When you think about financial services, the first thing that comes to mind is probably banks. But in India, there’s another important group of financial institutions making a big difference, Non Banking Financial Companies (NBFCs).

NBFCs may not operate like banks or offer savings accounts, but they have become an essential part of the financial system, helping individuals and businesses get the money they need, especially for those who might not have easy access to traditional banking services. They offer loans to small businesses, help families buy homes, fund infrastructure projects, and even provide insurance and investment services. In short, they step in where banks often can’t, ensuring financial help reaches even the most remote corners of the country.

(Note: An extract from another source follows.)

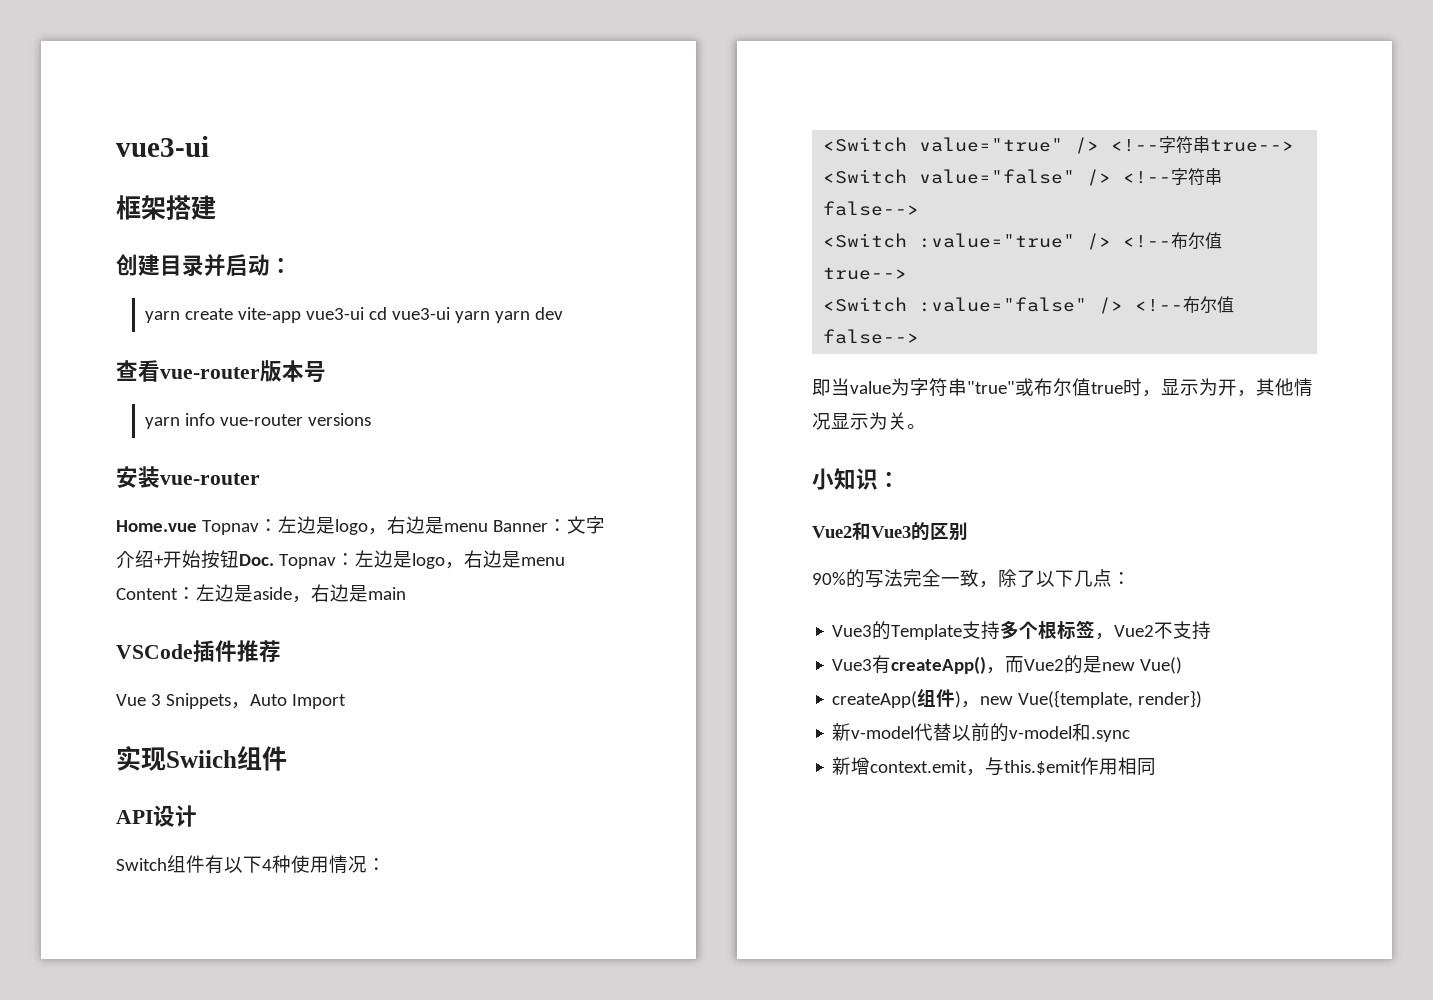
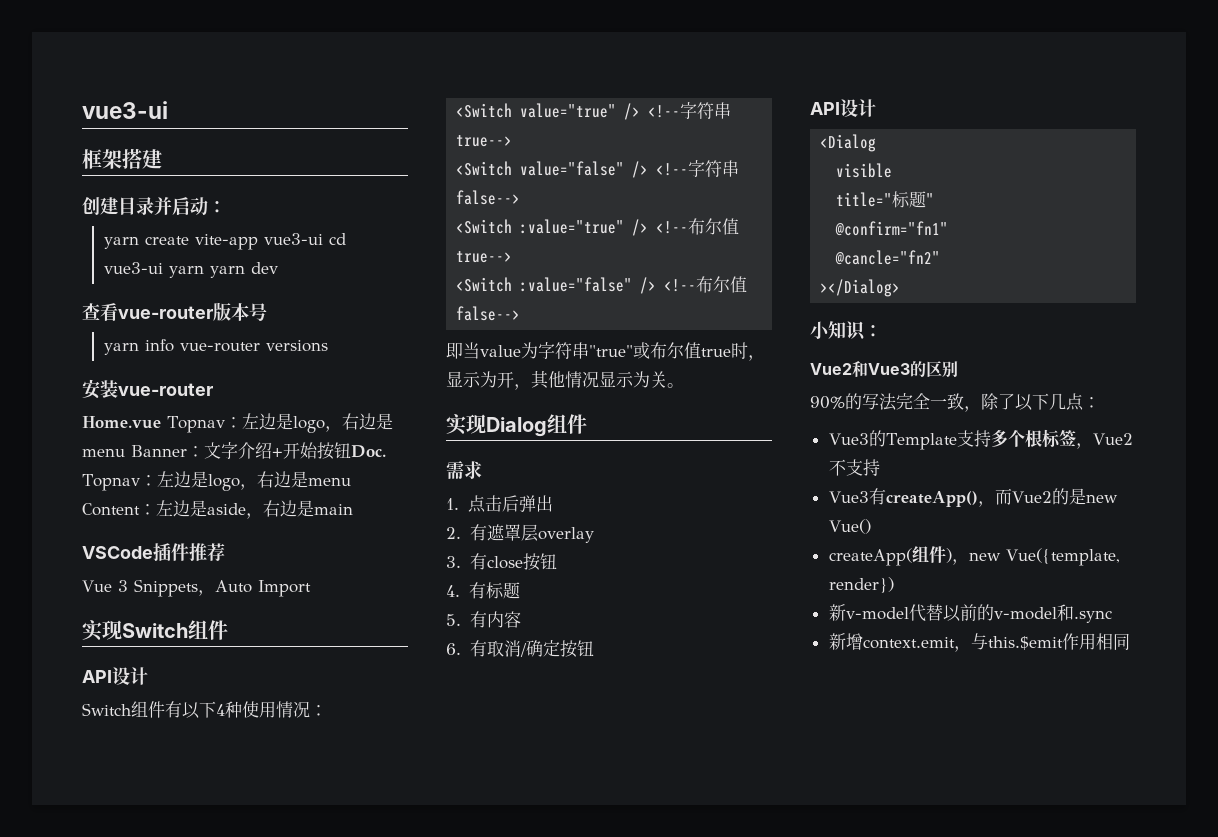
[166,750,237,768] Swiich -> [122,623,188,638] Switch
(926, 426) none -> [446,414,587,437] [446,461,482,479] [446,495,553,513] [446,524,594,543] [446,553,557,571] [446,582,520,599] [446,611,521,628] [446,640,594,658] [810,99,876,117] [820,134,877,152] [836,163,893,178] [836,191,935,208] [835,221,949,236] [835,250,941,265] [820,279,901,297] // 实现Dialog组件 // 需求 // 1.点击后弹出 // 2.有遮罩层overlay // 3.有close按钮 // 4.有标题 // 5.有内容 // 6.有取消/确定按钮 // API设计 // <Dialog // visible // title="标题" // @confirm="fn1" // @cancle="fn2" // ></Dialog>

What makes NBFCs different is their ability to be flexible and innovative. They have to follow different guidelines than banks, which usually allows them to create solutions customized to the needs of their customers. Over the years, they have helped millions of people and played an important role in supporting India’s economic growth.

So, whether you are an individual or a business owner looking for financial services, read on to learn more about what NBFCs are and how they can help you.

What is NBFC?

An NBFC is a financial institution registered with the Reserve Bank of India (RBI), that offers a wide range of financial services similar to banks but without a banking license. These include loans, credit facilities, investment products, leasing, hire purchase, and insurance. However, NBFCs cannot accept demand deposits, such as savings or current accounts.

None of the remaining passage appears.